Are you now or have you ever been or even considered dating someone of the same sex?
I definitely don’t care who you sleep with…however, if there is a chance you will be living it up with Don Juan Valdez one night while I’m out of town…I’m going to have to pass. I like men who like chicks, not dicks.

And let’s not forget my all-time favorite…lying about being married or having a “baby mama”?
I will DEFINITELY find out and leave a trail of scalding Hell that will douse you with regret everywhere you go until your wife is made aware of your unfaithful nonsense.

P.S. Any man with a “baby mama” is such a turn off…a big load of generic luggage I don’t ever want or deserve in my life. I certainly am not judging you, but in my opinion, it’s pretty much the equivalent of a failed attempt at some relationship that was probably doomed from the start. Is there anyone left on the planet that believes in the traditional path of love, marriage, kids? Well I do and that is what I plan to do one day. Too many single parents. Too many kids paying the price.

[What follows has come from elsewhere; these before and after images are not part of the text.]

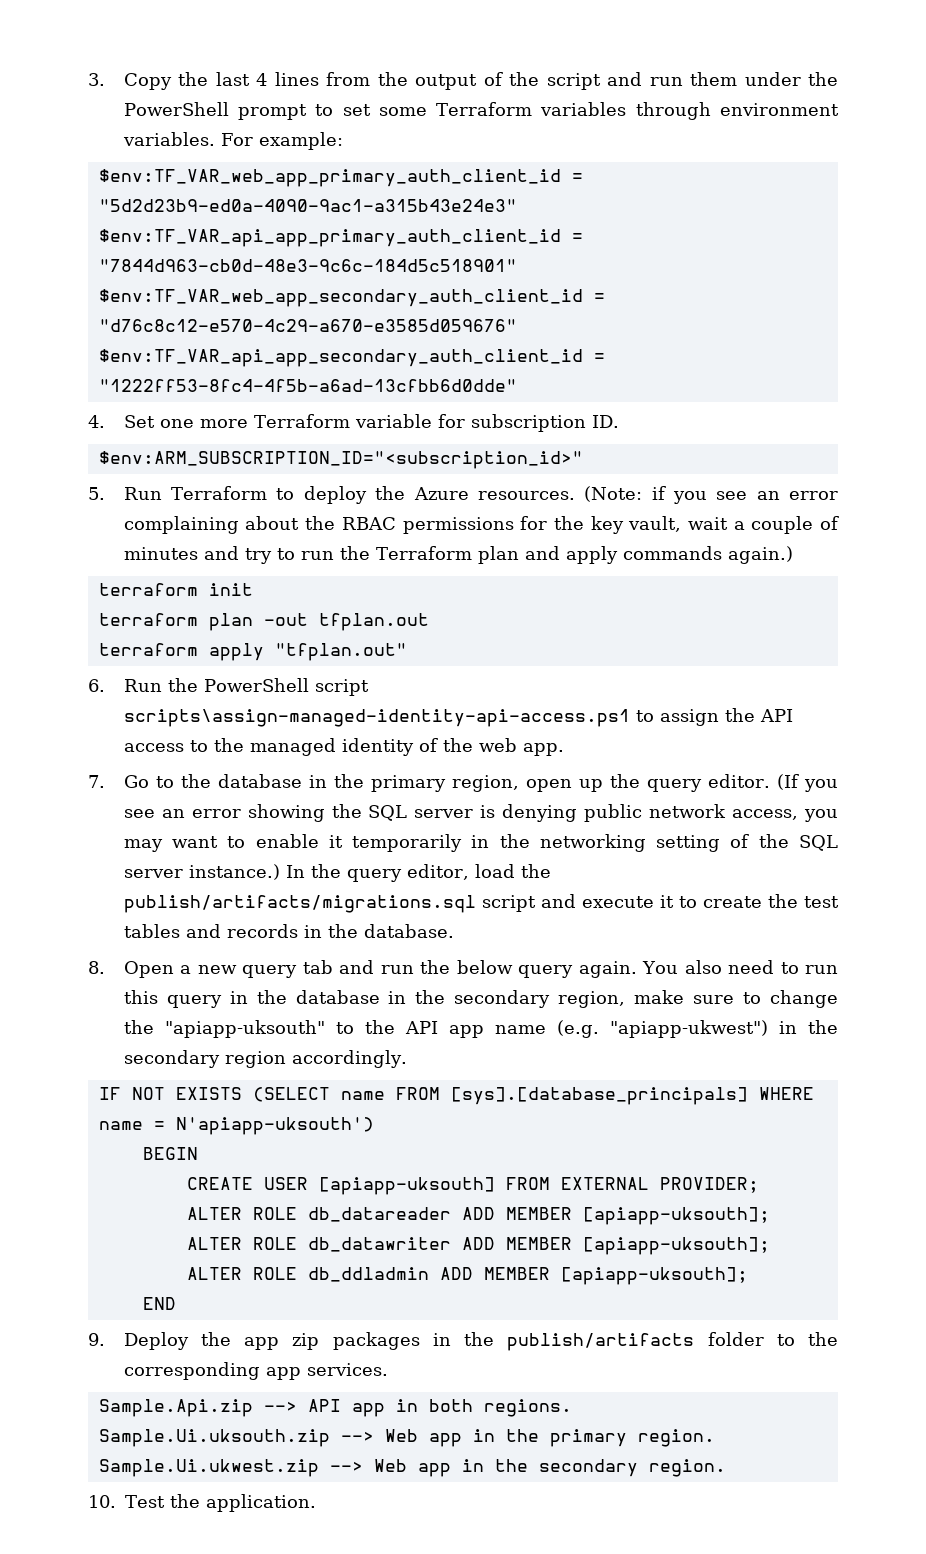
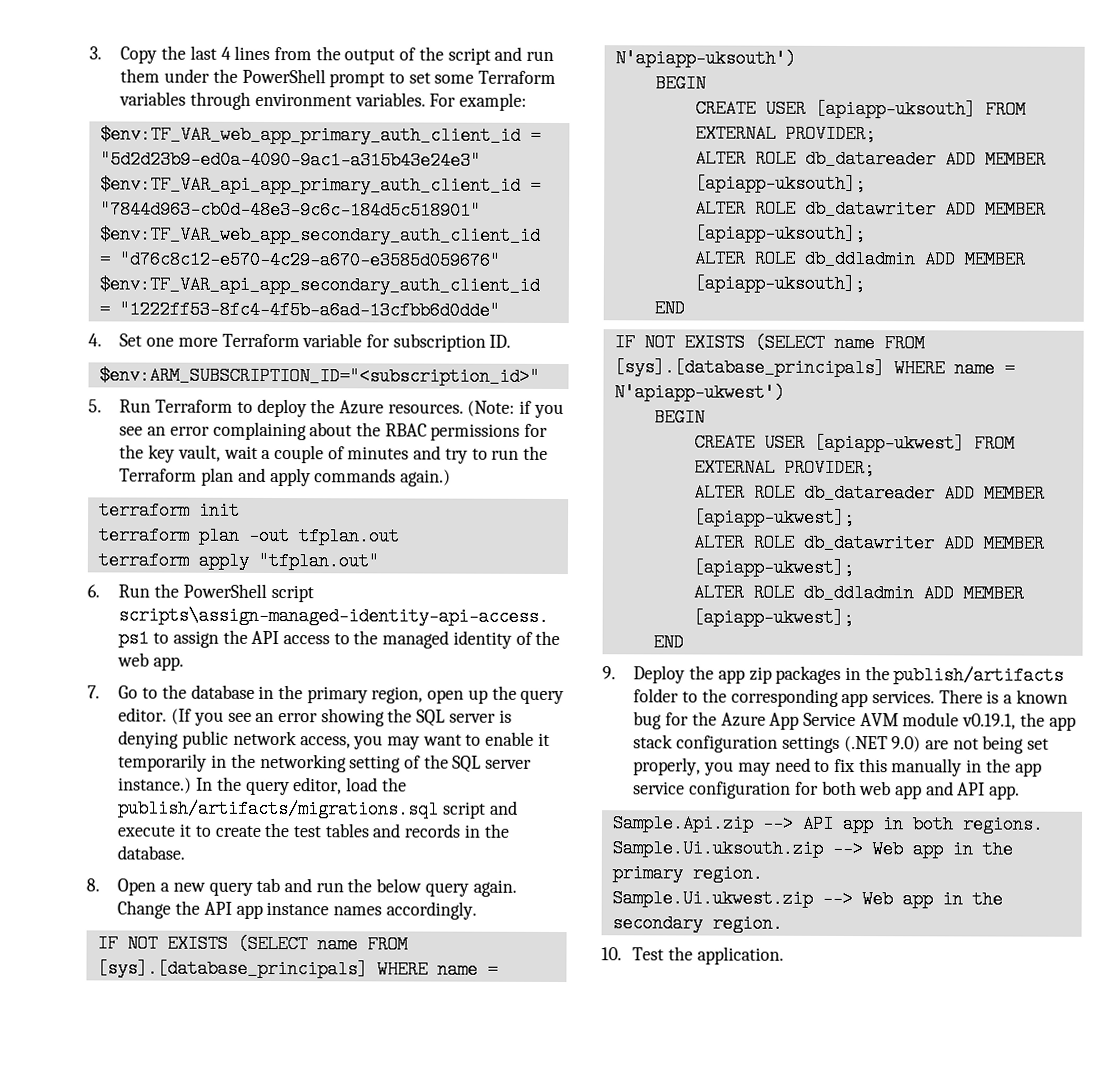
- You also need to run this query in the database in the secondary region, make sure to change the "apiapp-uksouth" to the API app name (e.g. "apiapp-ukwest") in the secondary region accordingly.
+ Change the API app instance names accordingly.
+ IF NOT EXISTS (SELECT name FROM [sys].[database_principals] WHERE name = N'apiapp-ukwest')
+ BEGIN
+ CREATE USER [apiapp-ukwest] FROM EXTERNAL PROVIDER;
+ ALTER ROLE db_datareader ADD MEMBER [apiapp-ukwest];
+ ALTER ROLE db_datawriter ADD MEMBER [apiapp-ukwest];
+ ALTER ROLE db_ddladmin ADD MEMBER [apiapp-ukwest];
+ END
+ There is a known bug for the Azure App Service AVM module v0.19.1, the app stack configuration settings (.NET 9.0) are not being set properly, you may need to fix this manually in the app service configuration for both web app and API app.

In conclusion, I love Google, and the access of public and non-public records. I also love knowing people in the Secret Service.

Life is about being a good person, treating others with respect, and appreciating that the heart is a fragile piece within each of us. Sure karma can always work its magic…but I prefer to do a little research before I agree to apply time and effort into someone who may or may not just be in it for some sort of sick and twisted evening of dating bliss…something that you will surely not get from me until many moons have passed and all records have been cleared.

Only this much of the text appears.